# [AVAILABLE RECORDS]
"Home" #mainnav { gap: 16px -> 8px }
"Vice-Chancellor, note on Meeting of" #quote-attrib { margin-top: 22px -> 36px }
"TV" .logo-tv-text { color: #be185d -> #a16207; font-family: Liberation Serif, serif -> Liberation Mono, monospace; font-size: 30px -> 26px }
--
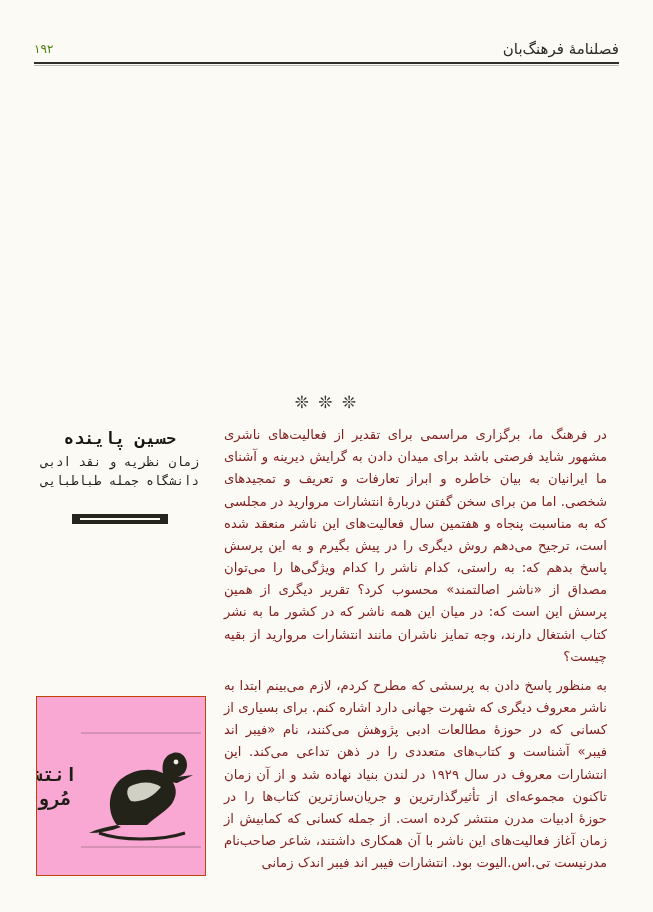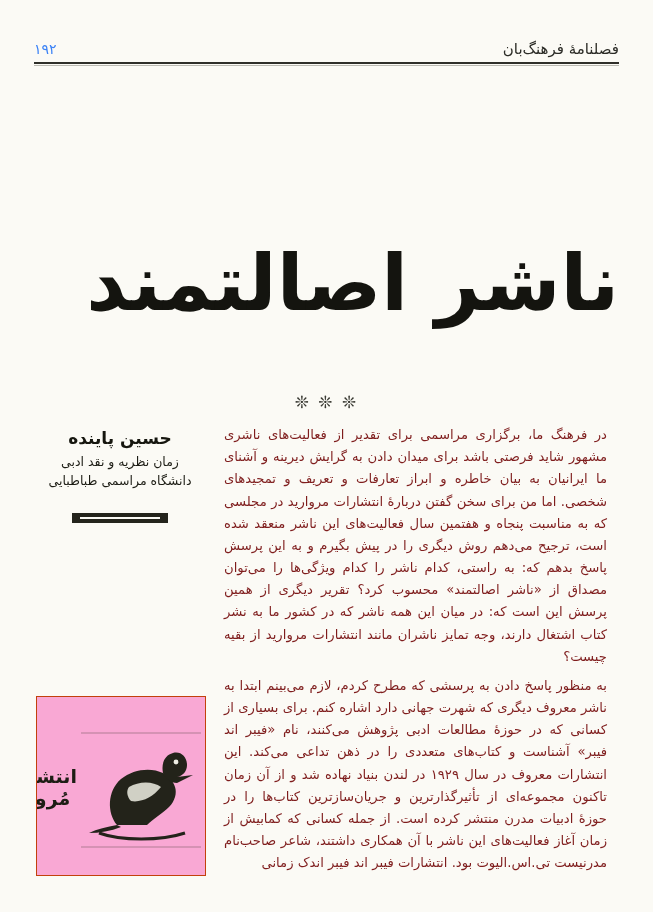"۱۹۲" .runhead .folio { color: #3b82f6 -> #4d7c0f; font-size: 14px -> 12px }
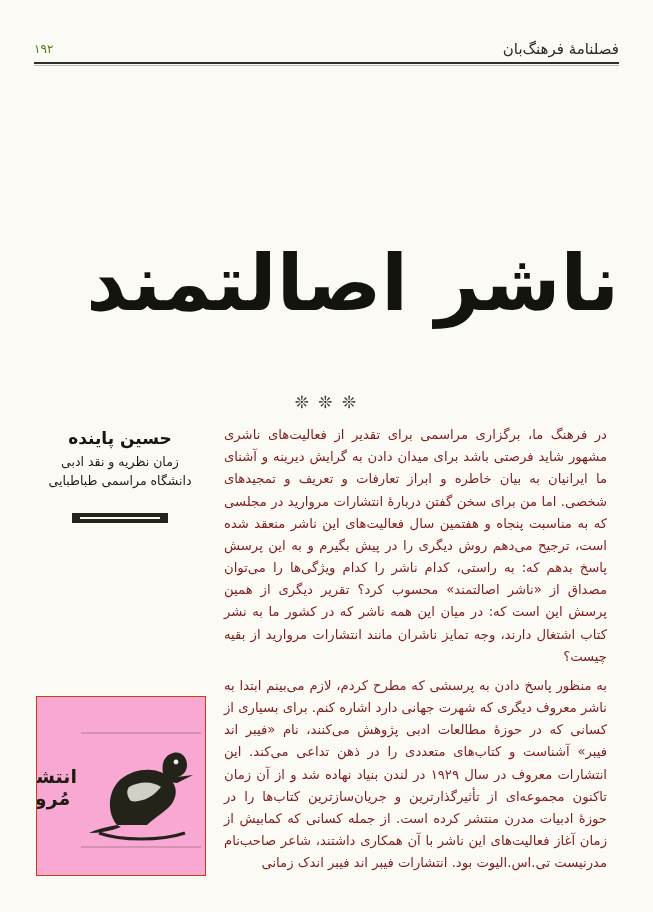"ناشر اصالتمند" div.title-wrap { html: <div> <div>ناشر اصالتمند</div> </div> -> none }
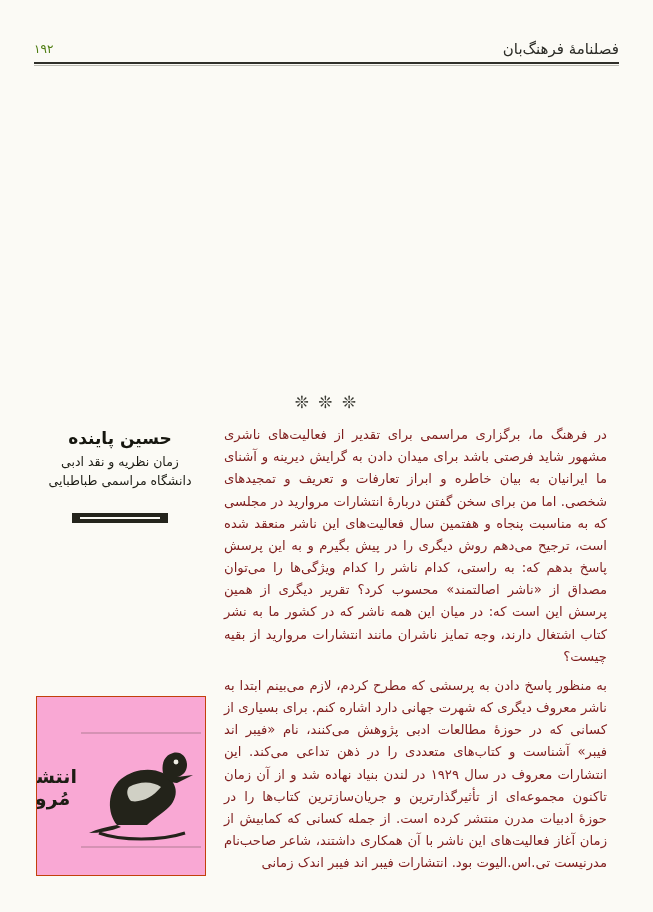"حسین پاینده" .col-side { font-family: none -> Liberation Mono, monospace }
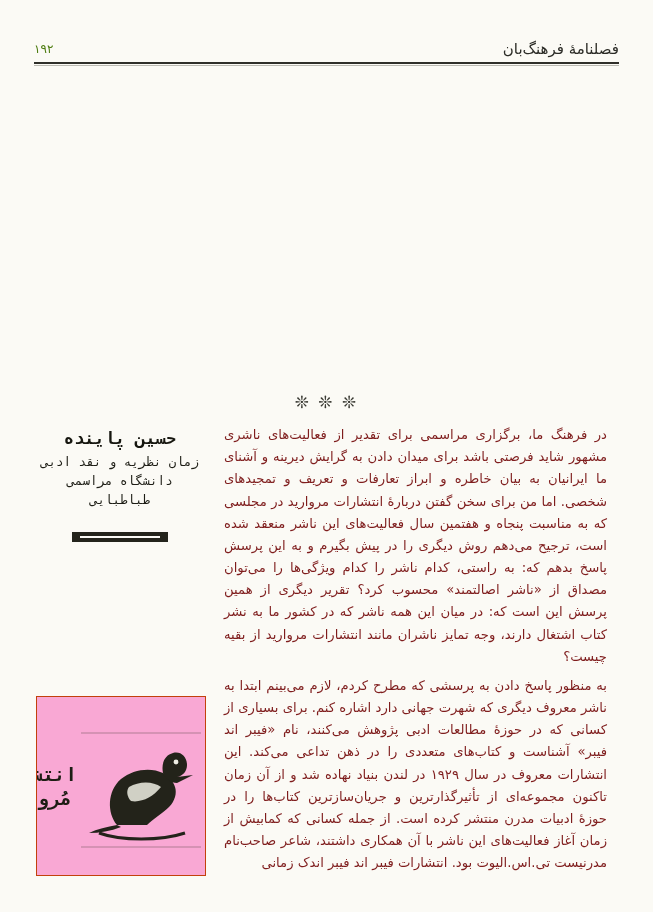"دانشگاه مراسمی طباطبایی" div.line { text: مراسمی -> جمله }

# [TASK BRIEF]
In the entries above, find the line with "gap: 16px ->" and the line with "color: #be185d ->", then set down exactly those two and every line between them, nothing else.

# [SOLUTION]
"Home" #mainnav { gap: 16px -> 8px }
"Vice-Chancellor, note on Meeting of" #quote-attrib { margin-top: 22px -> 36px }
"TV" .logo-tv-text { color: #be185d -> #a16207; font-family: Liberation Serif, serif -> Liberation Mono, monospace; font-size: 30px -> 26px }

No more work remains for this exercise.